The Tier 1 Backbone a problem

Recently, while reworking the charts to deal with Google killing the Image Charts API, it became clear that Windstream's last-mile bandwidth was no longer the problem. What has come to be a serious bottleneck at 25 Mbps is the performance of the ordinary backbone, the congestion and latency of the Tier 1 providers. While many net-neutrality advocates were focused elsewhere, our long-standing fear of internet fast & slow lanes has become a reality through the proliferation of privileged IXPs, so don't get too excited if you're planning to get gigabit fiber for the last mile; it probably won't help much. Sure, it might be useful when you're dealing with Google's edge PoPs and their cold-potato routing, or close-proximity sub-10-ms-latency speed tests and CDN endpoints, or if you share your LAN with bandwidth-hungry roommates or family members, but for the part of the internet in the hot-potato slow lanes, you'll probably be disappointed.
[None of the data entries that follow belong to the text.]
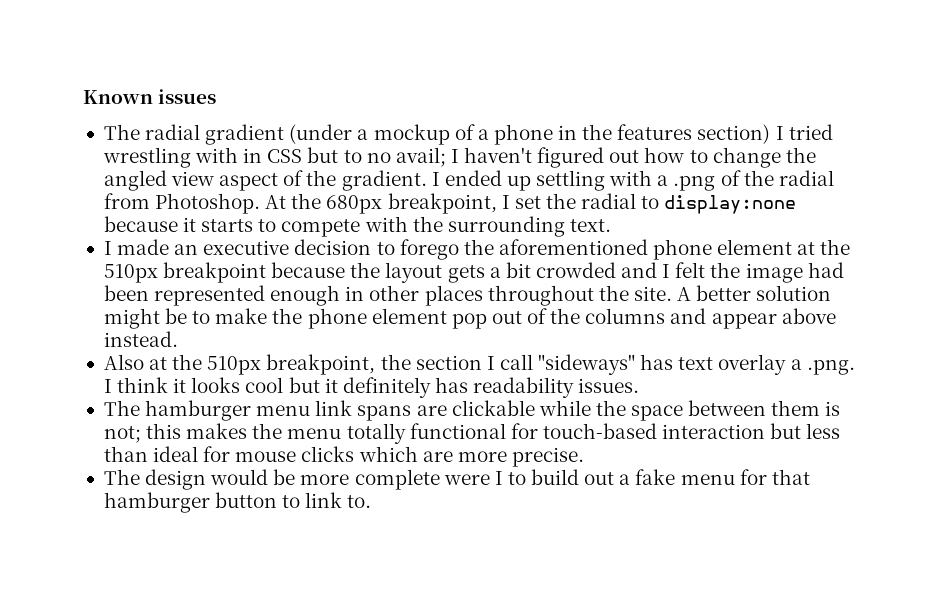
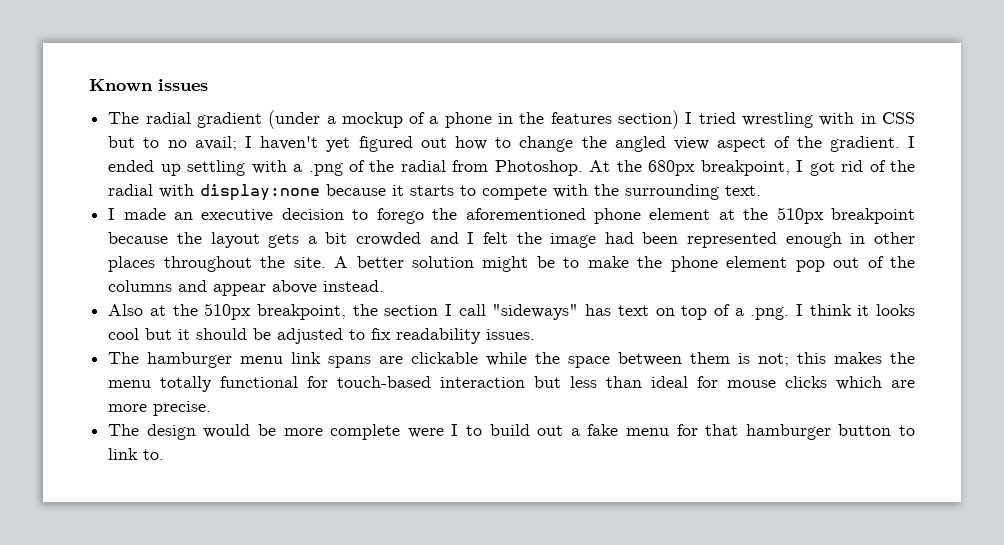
- The radial gradient (under a mockup of a phone in the features section) I tried wrestling with in CSS but to no avail; I haven't figured out how to change the angled view aspect of the gradient.
+ The radial gradient (under a mockup of a phone in the features section) I tried wrestling with in CSS but to no avail; I haven't yet figured out how to change the angled view aspect of the gradient.
- At the 680px breakpoint, I set the radial to display:none because it starts to compete with the surrounding text.
+ At the 680px breakpoint, I got rid of the radial with display:none because it starts to compete with the surrounding text.
- Also at the 510px breakpoint, the section I call "sideways" has text overlay a .png. I think it looks cool but it definitely has readability issues.
+ Also at the 510px breakpoint, the section I call "sideways" has text on top of a .png. I think it looks cool but it should be adjusted to fix readability issues.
Server4You fixed, but too late

I've had at least one server with Server4You continuously since January 2004, the most recent here referred to as s1. In general Server4You has been OK, but sometimes they fuck up bad, and when they do, if you point out that they have a problem only they can fix, their tech support is almost always useless and annoying. There definitely have been occasions in the past when Server4You was the main cause of bad throughput, but what they did at around 10:00 AM CDT on June 19, 2019 sets a new standard. In a panic over the SACK panic vulnerability (quickly fixed—even in Debian 8) they completely destroyed their congestion handling. It remained unfixed on July 5, 2019, even though I told them exactly what the problem was on June 20, furnished them with a link to this page, and later some detailed packet analysis. In fact, it got worse. Here are 2 tests I ran from local on July 8; the results were not unusual.

s1, a Server4You server in St. Louis, MO, 1,431 km from me:

rtt: 71.603 ms; total bytes: 302,400

s4, a Hetzner server in Nuremberg, Germany, 8,702 km from me—62 times the throughput at 6 times the distance:

rtt: 176.874 ms; total bytes: 18,855,360

On July 15, 2019 they finally fixed it, but too late for me. After 15 years, I decided to move to Hetzner.

Hetzner good, despite appearances

Nuremburg is much farther away from New Mexico than any server in the US, so their throughput will be degraded accordingly, but in general they're pretty good. Here's some typical throughput from s4 to s2.

190718.020930 UTC rtt: 108.889 ms; bits/s: 158,697,984

At first you might think the bad s4 vs. s2 deltas are Hetzner's fault, but repeated investigations have indicated that they're bad routes across the backbone.

Hot-Potato Routing Through a Congested Backbone

Four Machines

Some Facts

All 4 machines are running recent Linux kernels with modern TCP stacks and automatic TCP window scaling. Bear in mind that Google's Premium Tier egress is extremely expensive, currently (June 2019) between $0.12 and $0.23 per GB, depending on the endpoints. Let's look at some typical throughput ('rtt' is latency, and the throughput test runs for 8 seconds, so 'total bytes' is the throughput in bits per second).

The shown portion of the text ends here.